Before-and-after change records
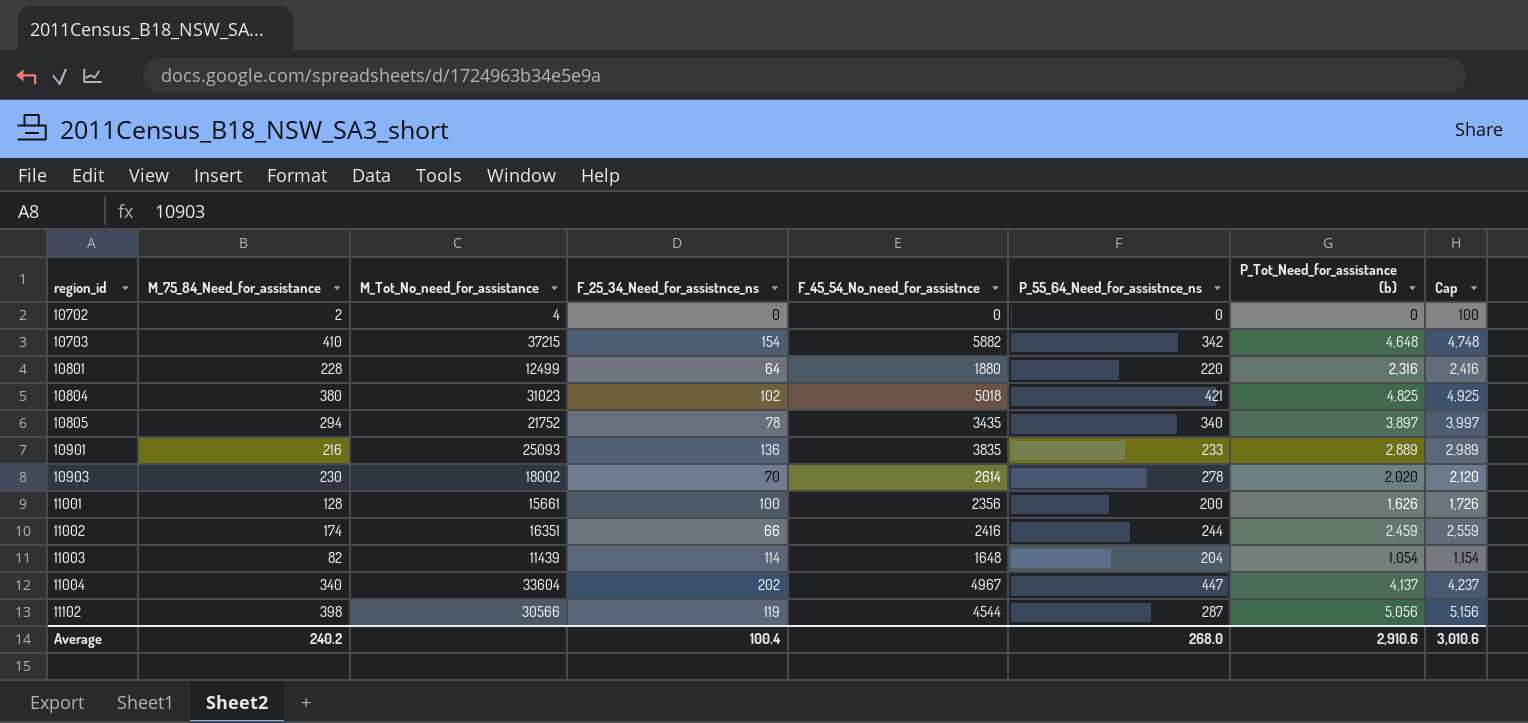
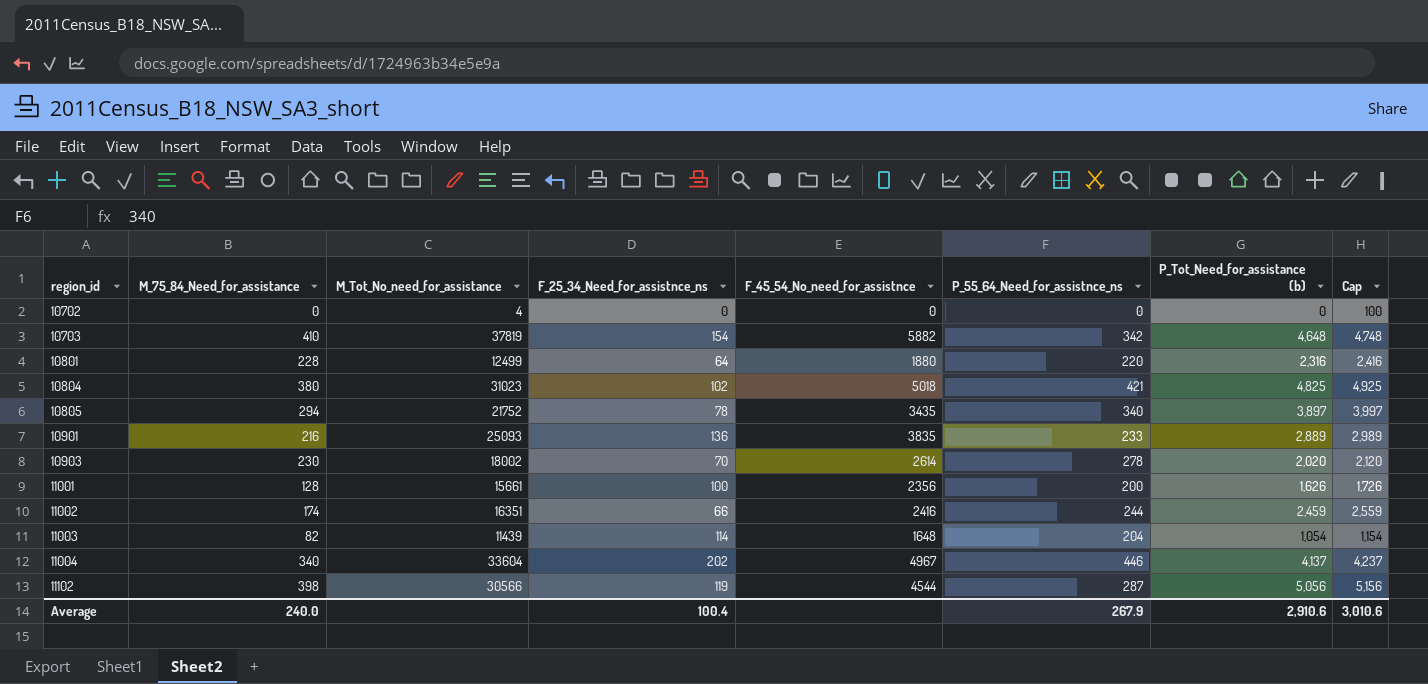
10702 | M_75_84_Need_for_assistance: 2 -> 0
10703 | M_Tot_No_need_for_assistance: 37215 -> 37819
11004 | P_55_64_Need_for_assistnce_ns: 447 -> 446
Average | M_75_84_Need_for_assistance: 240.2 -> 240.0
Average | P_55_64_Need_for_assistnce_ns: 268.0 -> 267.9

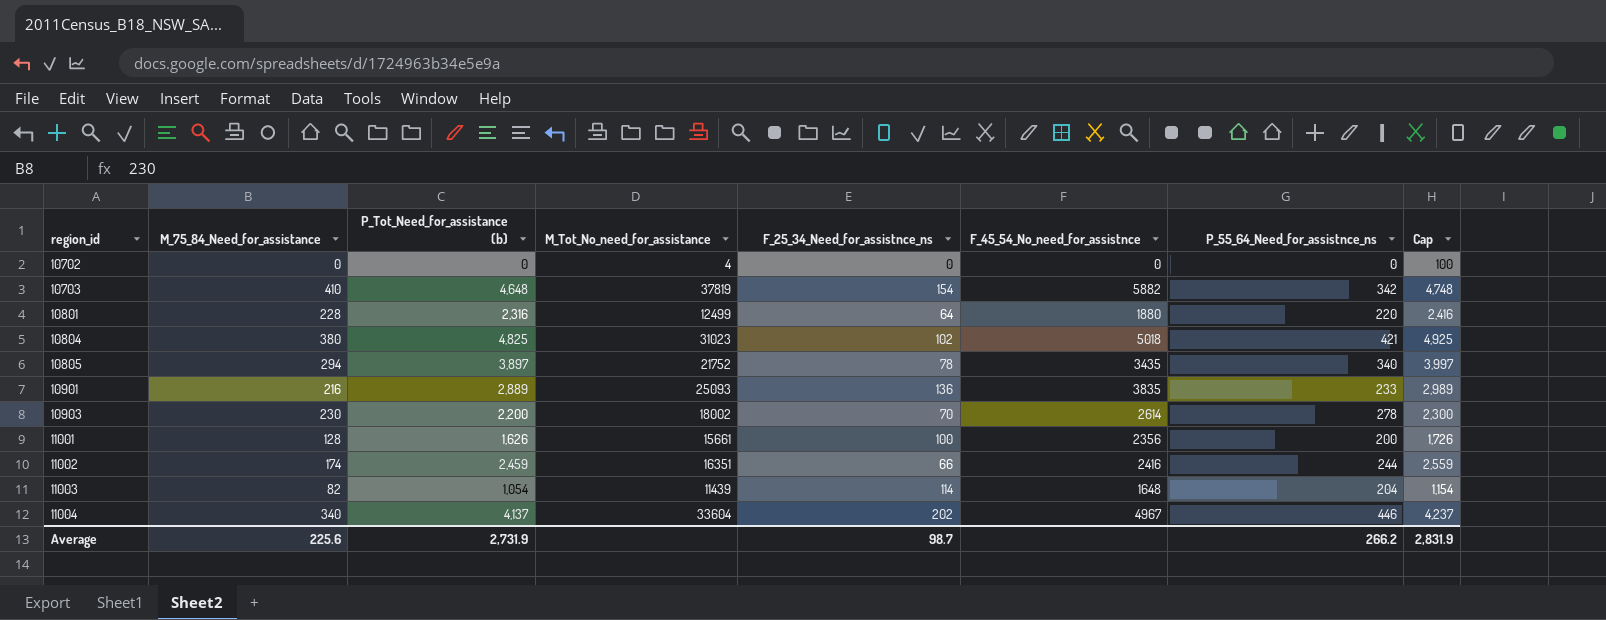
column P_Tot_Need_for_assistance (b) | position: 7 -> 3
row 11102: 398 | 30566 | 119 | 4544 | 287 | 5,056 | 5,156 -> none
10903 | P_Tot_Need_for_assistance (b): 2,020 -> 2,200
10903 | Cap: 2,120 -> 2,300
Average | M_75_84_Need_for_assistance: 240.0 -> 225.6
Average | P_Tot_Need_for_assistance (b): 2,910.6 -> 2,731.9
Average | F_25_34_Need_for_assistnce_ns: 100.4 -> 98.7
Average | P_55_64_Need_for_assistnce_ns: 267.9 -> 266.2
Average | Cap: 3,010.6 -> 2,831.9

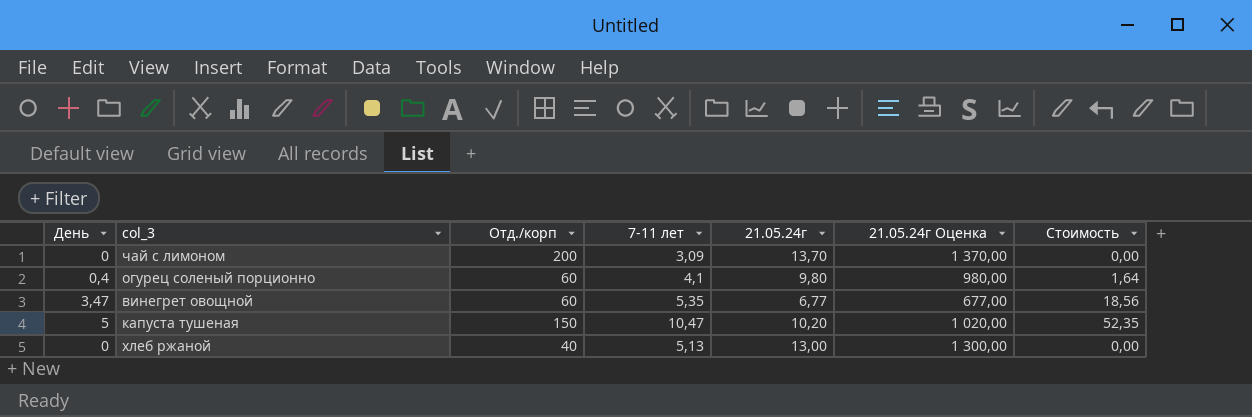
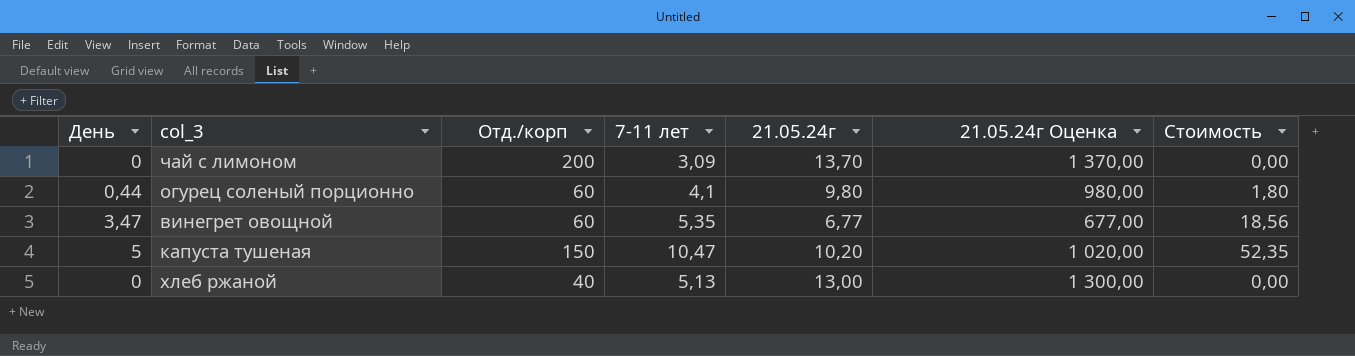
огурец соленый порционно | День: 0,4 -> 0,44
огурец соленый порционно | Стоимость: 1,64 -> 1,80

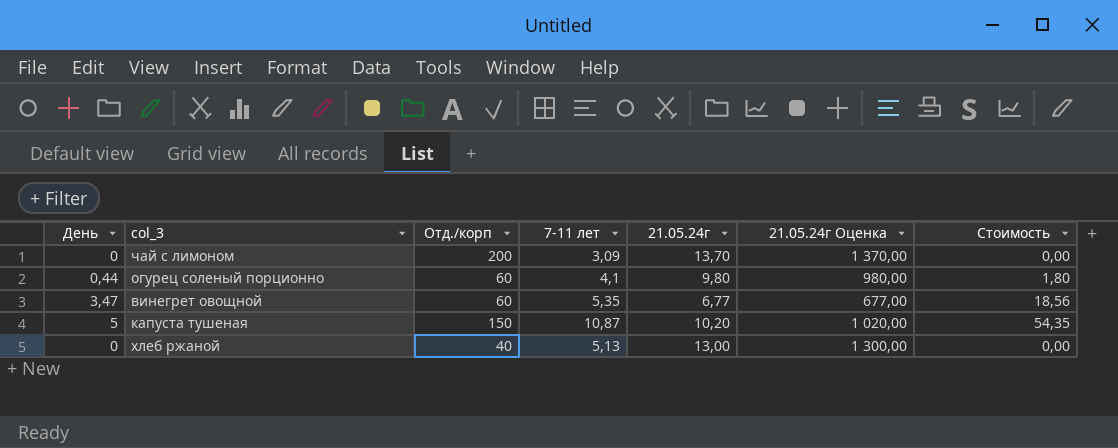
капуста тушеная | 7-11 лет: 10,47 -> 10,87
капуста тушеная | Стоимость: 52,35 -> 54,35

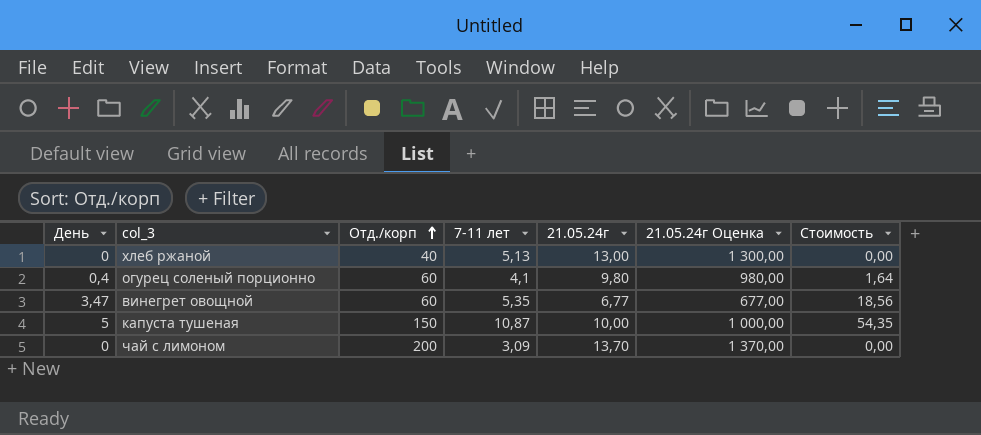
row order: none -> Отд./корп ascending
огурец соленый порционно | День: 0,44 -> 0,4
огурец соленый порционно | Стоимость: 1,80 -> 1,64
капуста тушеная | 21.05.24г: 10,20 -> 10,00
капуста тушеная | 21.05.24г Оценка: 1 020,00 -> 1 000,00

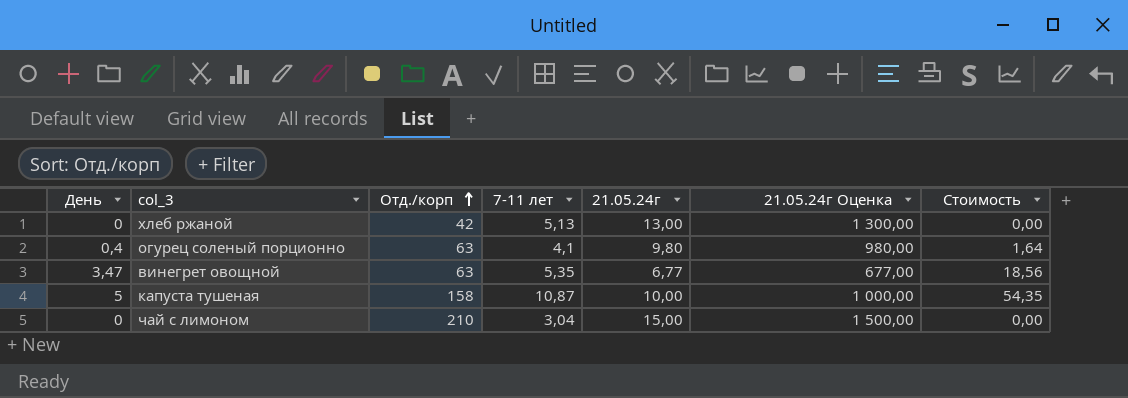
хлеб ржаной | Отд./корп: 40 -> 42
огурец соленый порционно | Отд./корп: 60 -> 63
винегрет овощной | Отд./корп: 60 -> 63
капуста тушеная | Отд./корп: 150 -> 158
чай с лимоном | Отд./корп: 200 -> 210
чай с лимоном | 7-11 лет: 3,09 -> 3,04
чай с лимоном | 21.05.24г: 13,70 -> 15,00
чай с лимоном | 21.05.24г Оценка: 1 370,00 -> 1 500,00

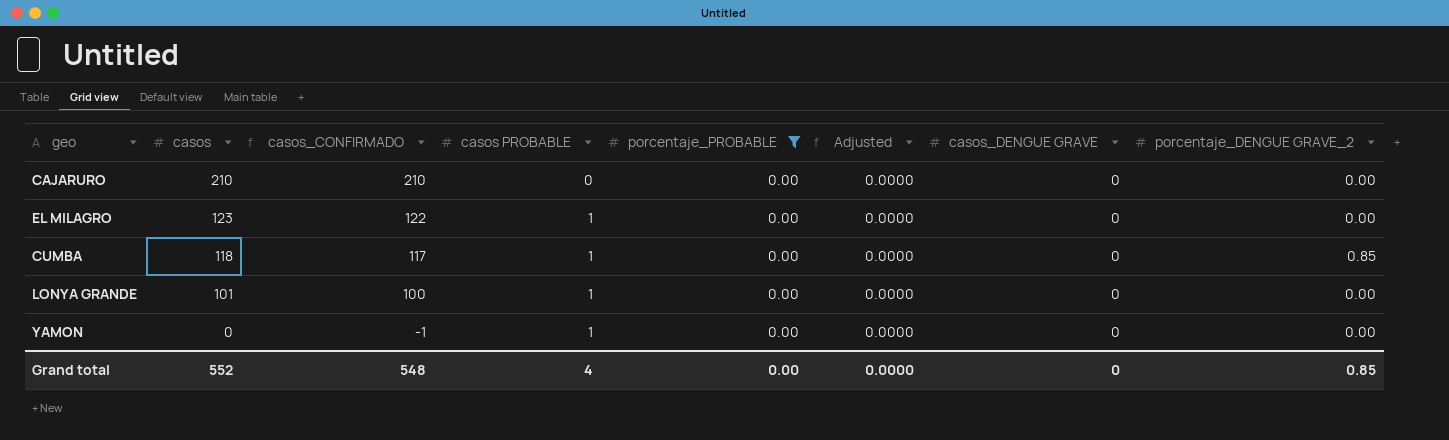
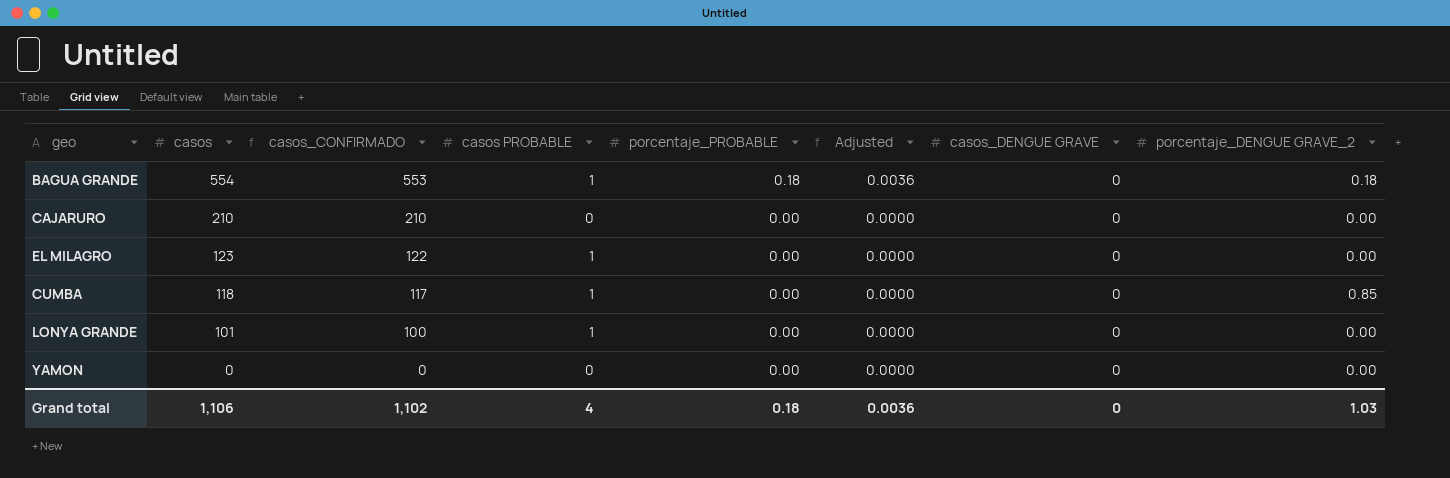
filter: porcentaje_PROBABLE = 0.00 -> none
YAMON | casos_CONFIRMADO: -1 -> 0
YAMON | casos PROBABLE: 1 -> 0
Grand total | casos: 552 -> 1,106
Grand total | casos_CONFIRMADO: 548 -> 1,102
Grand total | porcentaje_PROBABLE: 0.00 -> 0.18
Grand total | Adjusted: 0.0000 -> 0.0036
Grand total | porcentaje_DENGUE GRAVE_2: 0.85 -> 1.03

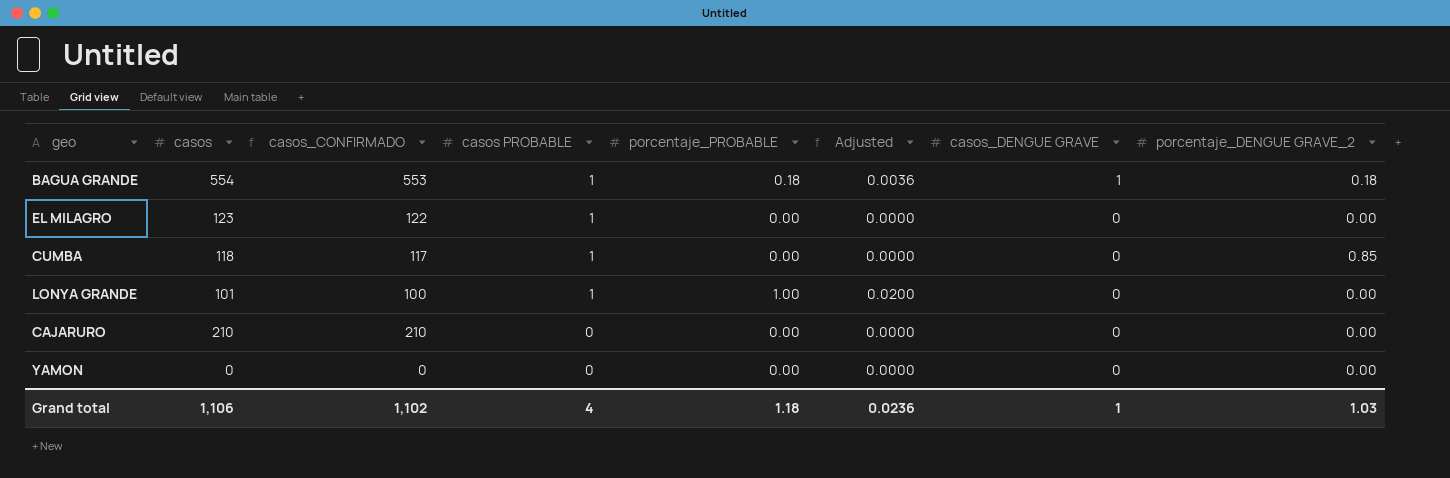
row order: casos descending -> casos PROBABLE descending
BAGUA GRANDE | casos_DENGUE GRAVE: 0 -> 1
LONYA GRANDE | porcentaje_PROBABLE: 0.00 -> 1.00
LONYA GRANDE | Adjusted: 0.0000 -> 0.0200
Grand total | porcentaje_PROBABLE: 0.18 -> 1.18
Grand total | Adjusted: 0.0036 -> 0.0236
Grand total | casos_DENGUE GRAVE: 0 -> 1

EXERCISE DETAILS =
Find the line containing "чай с лимоном | Отд./корп: 200 -> 210" in the records above and restate it, and each line after it through the end, word for word, dropping the pictures.

SOLUTION FOR THIS PROBLEM =
чай с лимоном | Отд./корп: 200 -> 210
чай с лимоном | 7-11 лет: 3,09 -> 3,04
чай с лимоном | 21.05.24г: 13,70 -> 15,00
чай с лимоном | 21.05.24г Оценка: 1 370,00 -> 1 500,00

filter: porcentaje_PROBABLE = 0.00 -> none
YAMON | casos_CONFIRMADO: -1 -> 0
YAMON | casos PROBABLE: 1 -> 0
Grand total | casos: 552 -> 1,106
Grand total | casos_CONFIRMADO: 548 -> 1,102
Grand total | porcentaje_PROBABLE: 0.00 -> 0.18
Grand total | Adjusted: 0.0000 -> 0.0036
Grand total | porcentaje_DENGUE GRAVE_2: 0.85 -> 1.03

row order: casos descending -> casos PROBABLE descending
BAGUA GRANDE | casos_DENGUE GRAVE: 0 -> 1
LONYA GRANDE | porcentaje_PROBABLE: 0.00 -> 1.00
LONYA GRANDE | Adjusted: 0.0000 -> 0.0200
Grand total | porcentaje_PROBABLE: 0.18 -> 1.18
Grand total | Adjusted: 0.0036 -> 0.0236
Grand total | casos_DENGUE GRAVE: 0 -> 1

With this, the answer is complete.